--- YOUR ASSIGNMENT ---
Answer with the exact lines of the following material from the one containing "html: <h1>Lời nói" through the one containing "text: Thích ->", both end lines included.

--- ENTRIES SUPPLIED ---
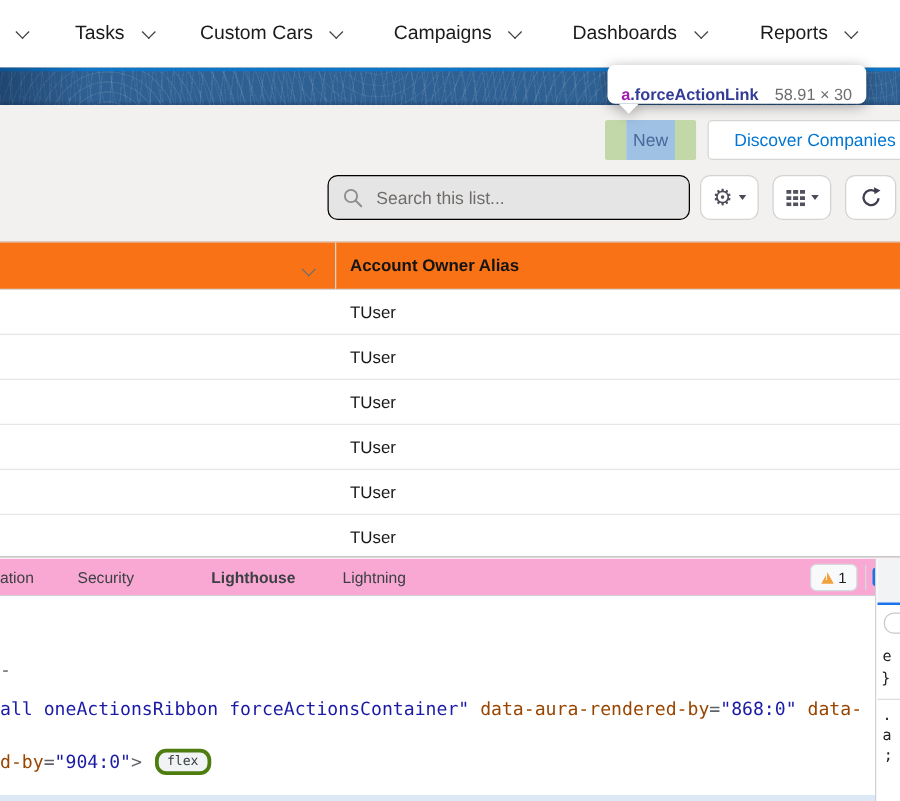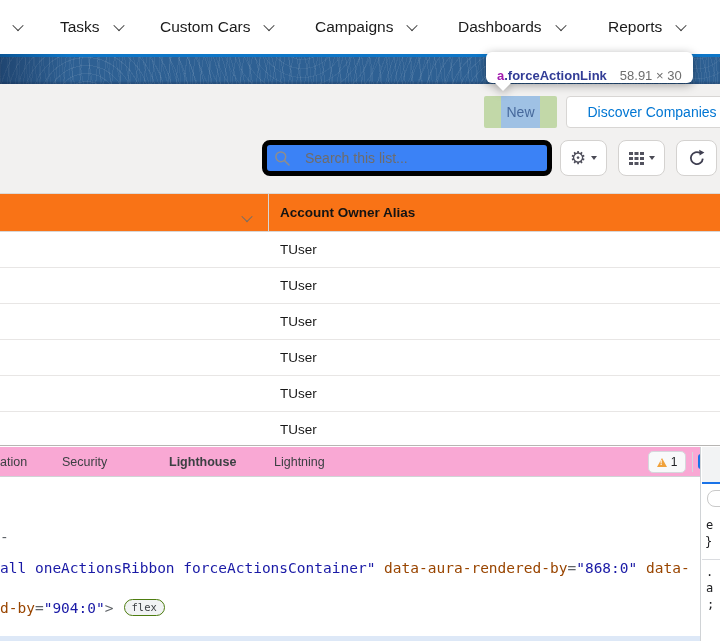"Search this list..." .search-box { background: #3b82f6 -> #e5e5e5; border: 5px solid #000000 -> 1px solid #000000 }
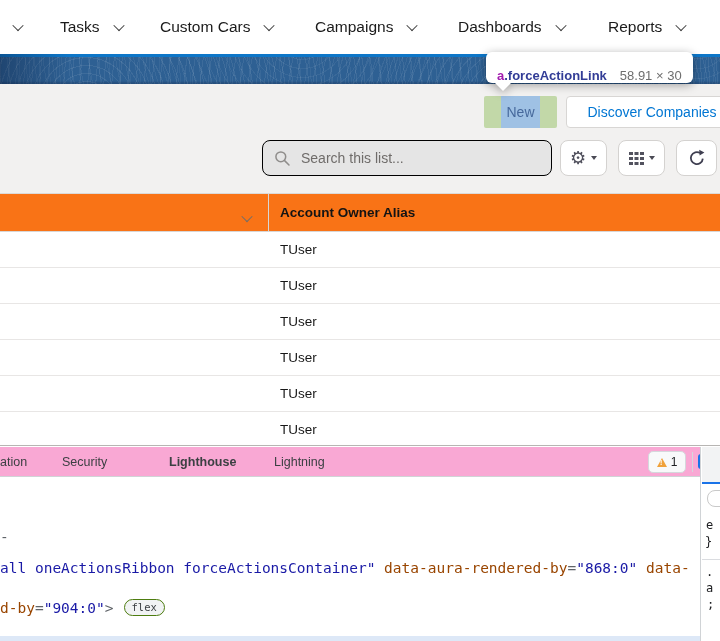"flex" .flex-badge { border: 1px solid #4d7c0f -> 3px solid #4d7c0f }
...
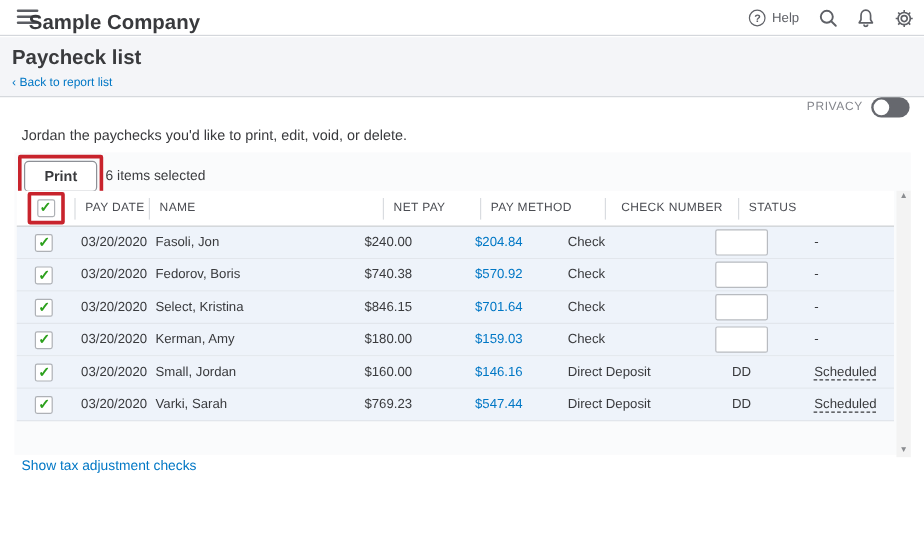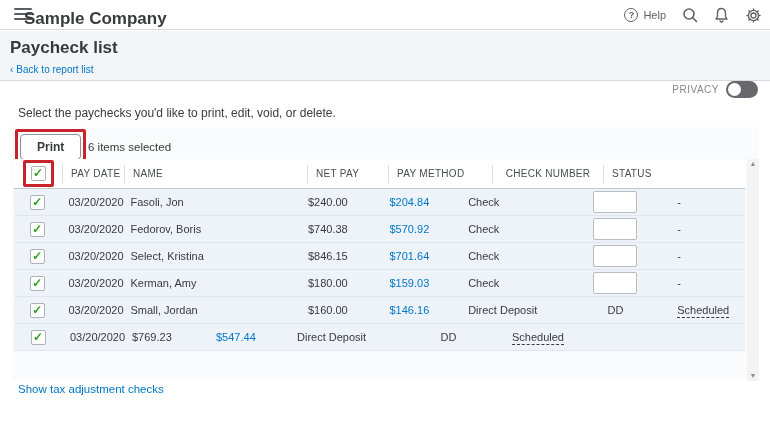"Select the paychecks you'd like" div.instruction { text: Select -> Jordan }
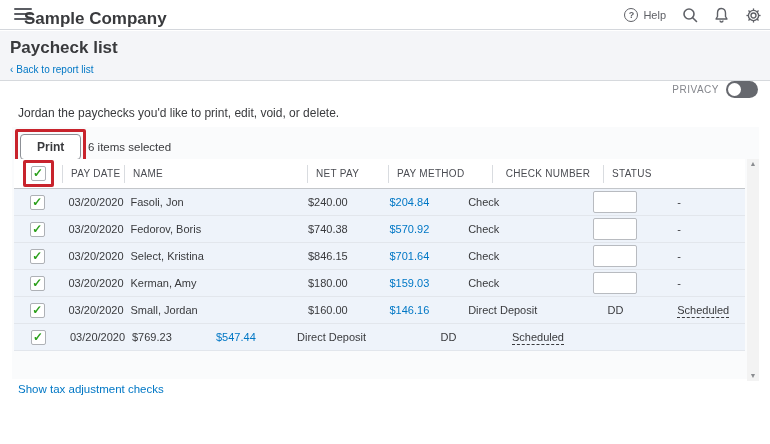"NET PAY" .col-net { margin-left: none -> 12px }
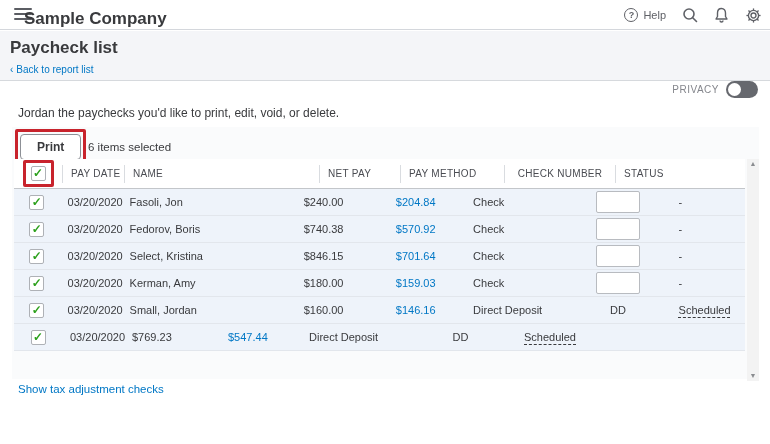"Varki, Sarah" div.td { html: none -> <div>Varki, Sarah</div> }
---
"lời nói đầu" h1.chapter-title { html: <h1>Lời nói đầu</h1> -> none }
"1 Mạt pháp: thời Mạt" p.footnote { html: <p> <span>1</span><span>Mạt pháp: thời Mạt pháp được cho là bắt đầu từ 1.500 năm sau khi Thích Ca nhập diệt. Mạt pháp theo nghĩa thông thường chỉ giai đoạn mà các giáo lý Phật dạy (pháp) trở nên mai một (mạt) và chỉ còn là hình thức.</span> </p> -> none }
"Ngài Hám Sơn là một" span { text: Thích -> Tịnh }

--- RESPONSE ---
"lời nói đầu" h1.chapter-title { html: <h1>Lời nói đầu</h1> -> none }
"1 Mạt pháp: thời Mạt" p.footnote { html: <p> <span>1</span><span>Mạt pháp: thời Mạt pháp được cho là bắt đầu từ 1.500 năm sau khi Thích Ca nhập diệt. Mạt pháp theo nghĩa thông thường chỉ giai đoạn mà các giáo lý Phật dạy (pháp) trở nên mai một (mạt) và chỉ còn là hình thức.</span> </p> -> none }
"Ngài Hám Sơn là một" span { text: Thích -> Tịnh }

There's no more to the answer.